POST
/
extract
Extract Document
curl --request POST \
  --url https://dev.api.runpulse.com/extract \
  --header 'Content-Type: application/json' \
  --header 'x-api-key: <api-key>' \
  --data '{
  "file-url": "<string>",
  "schema": {
    "invoice_number": "string",
    "total": "float"
  },
  "pages": "1-10",
  "chunk_size": 5000,
  "extract_figure": false,
  "figure_description": false,
  "return_html": false,
  "schema_prompt": "<string>"
}'
{
  "content": "<string>",
  "metadata": {
    "page_count": 123,
    "processing_time": 123,
    "source_file": "<string>"
  },
  "schema_data": {}
}
Large Document Processing: For documents over 50 pages, we strongly recommend using the /extract_async endpoint instead. The async endpoint prevents timeout issues and provides better handling of extensive processing tasks.

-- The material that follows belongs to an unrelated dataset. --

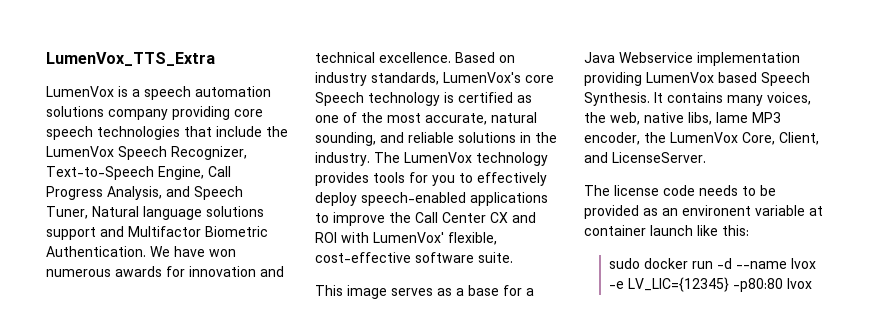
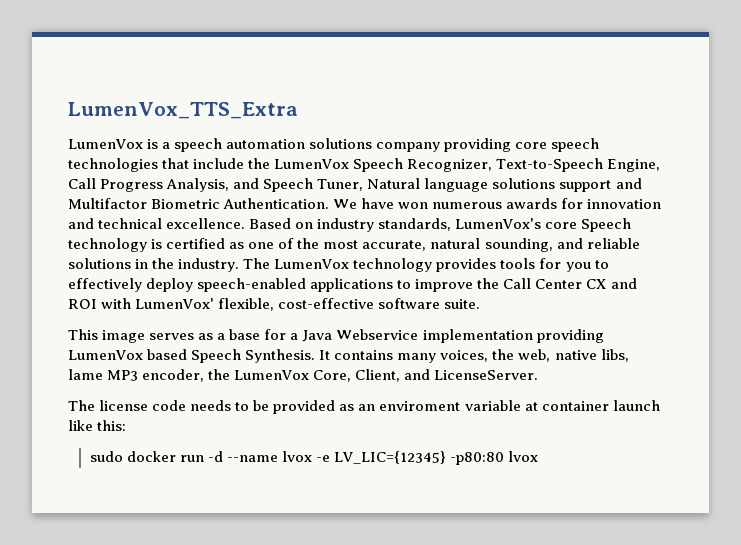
[682,205,751,216] environent -> [379,401,461,411] enviroment

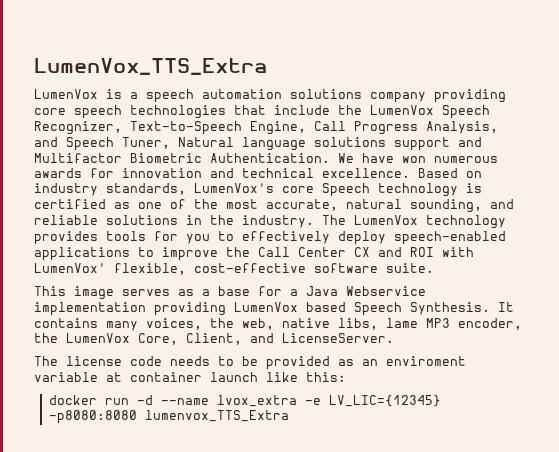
[89,451,123,462] sudo -> (346, 377) none
[281,451,312,462] lvox -> [216,395,297,407] lvox_extra
[450,451,539,465] -p80:80 lvox -> [48,410,289,424] -p8080:8080 lumenvox_TTS_Extra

Large Document Response Structure

For documents exceeding 70 pages, the API returns a URL structure instead of the direct response:
{
  "is_url": true,
  "url": "https://pulse-studio-api.s3.region.amazonaws.com/results/...",
  "plan-info": {
    "pages_used": 0,
    "tier": "foundation"
  }
}

Key Points:

  • Documents over 70 pages return a URL containing the complete response
  • URLs automatically expire after 24 hours
  • No changes required to your API request structure
  • For documents under 70 pages, the API continues to return results directly

Implementation Tips:

  1. Check if response contains "is_url": true
  2. If true, fetch the complete document data from the provided URL
  3. Store URLs securely as they contain your processed results

Authorizations

x-api-key
string
header
required

API key for authentication

Body

application/json

Response

200
application/json

Successful extraction

The response is of type object.